Isoprene emission inventory for the BOREAS southern study area

Abstract

An isoprene emission inventory for a section of boreal forest in central Saskatchewan was developed based on measured emission rates from the two dominant isoprene-emitting species, black spruce (Picea mariana (Mill.) BSP) and aspen (Populus tremuloides Michx.). The micrometeorological gradient technique was used to determine isoprene emission factors for establishing the inventory. Isoprene fluxes were measured during each of the three BOREAS intensive field campaigns (IFCs) during the 1994 growing season. Measured isoprene fluxes varied from 0.04 to 3.3 mg C m-2 h-1 over the black spruce canopy, and from 0.05 to 7.3 mg C m-2 h-1 above the aspen forest. Midsummer standard isoprene emission fluxes were 1.2 mg C m-2 h-1 and 2.3 mg C m-2 h-1 (at 20 °C and photosynthetically active radiation (PAR) of 1000 μmol m-2 s-1) for black spruce and aspen, respectively. With light and temperature differences accounted for, there was an apparent seasonal effect on emissions with the highest rates in the summer months. The total amount of isoprene emitted from this section of the boreal forest was estimated to be 8.6 Gg C year-1, which is about 1% of the net ecosystem carbon exchange for the study area. Aspen was the largest contributor, accounting for approximately 70% of the total.

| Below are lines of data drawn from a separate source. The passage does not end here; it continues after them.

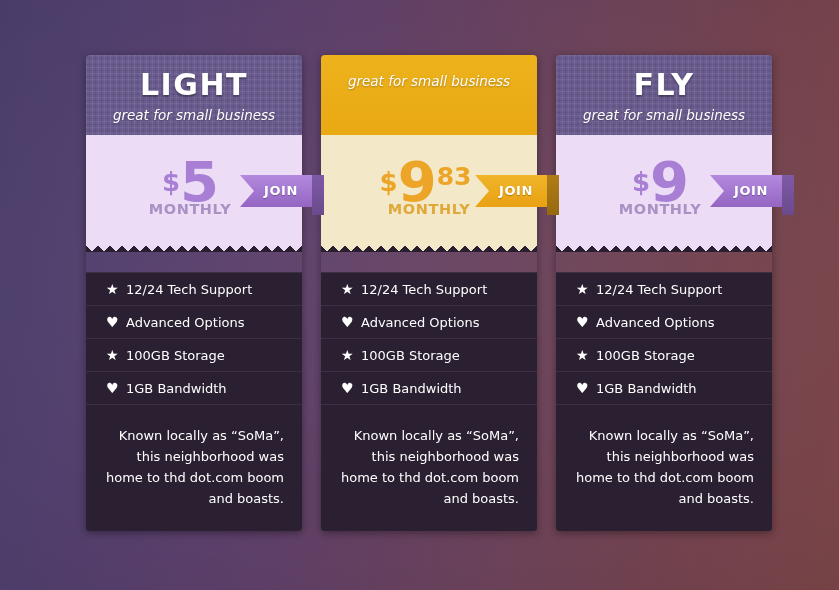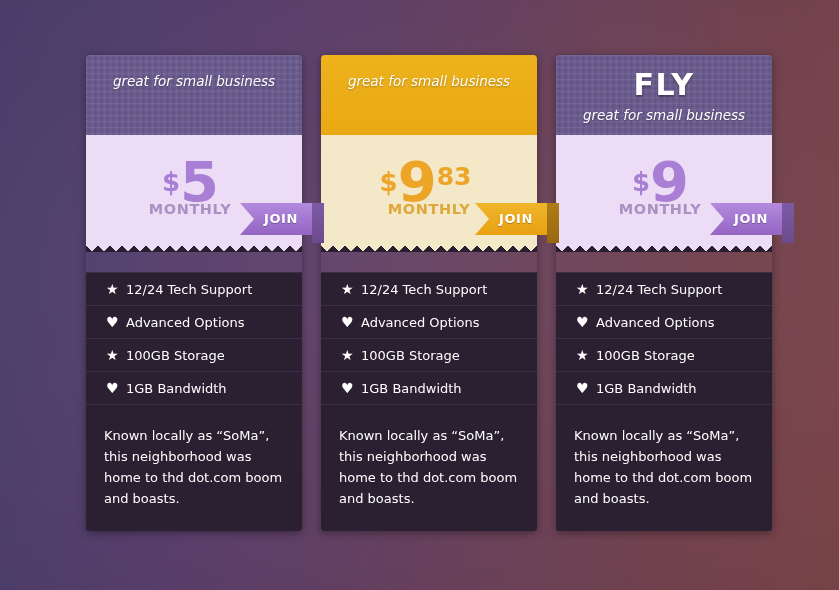"LIGHT" div.plan-name { html: none -> <div>LIGHT</div> }
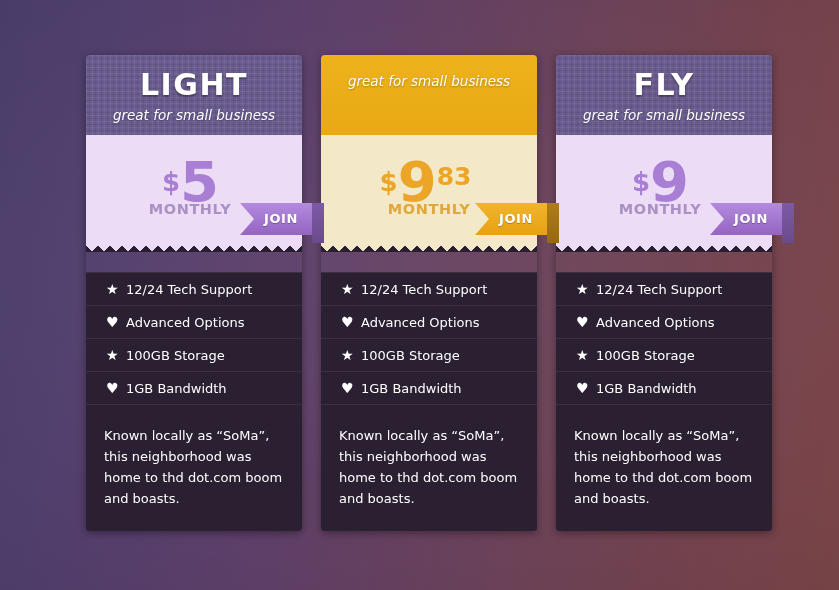"JOIN" .join-ribbon { margin-top: 28px -> none }
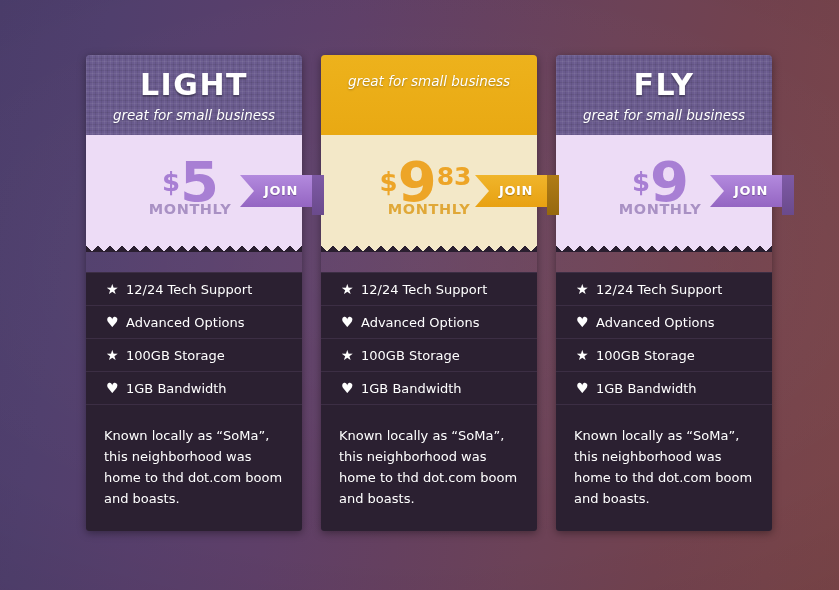"Known locally as “SoMa”, this" .card-desc { text-align: left -> right }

Branch enclosure and relaxed eddy accumulation measurements made at the black spruce site were used to define the uncertainty associated with flux measurements. Emission rates obtained by the gradient, enclosure and relaxed eddy accumulation methods showed good agreement when normalized to standard light and temperature conditions. The coefficient of variance between the three techniques was 12% for summer (IFC-2) measurements. The sensitivity of the annual isoprene emission total to the assignment of mean irradiance and temperature was also examined. If the hourly mean temperatures were increased by 1 °C throughout the growing season, annual carbon loss due to isoprene emission would increase by 14% from 8.6 to 9.8 Gg C.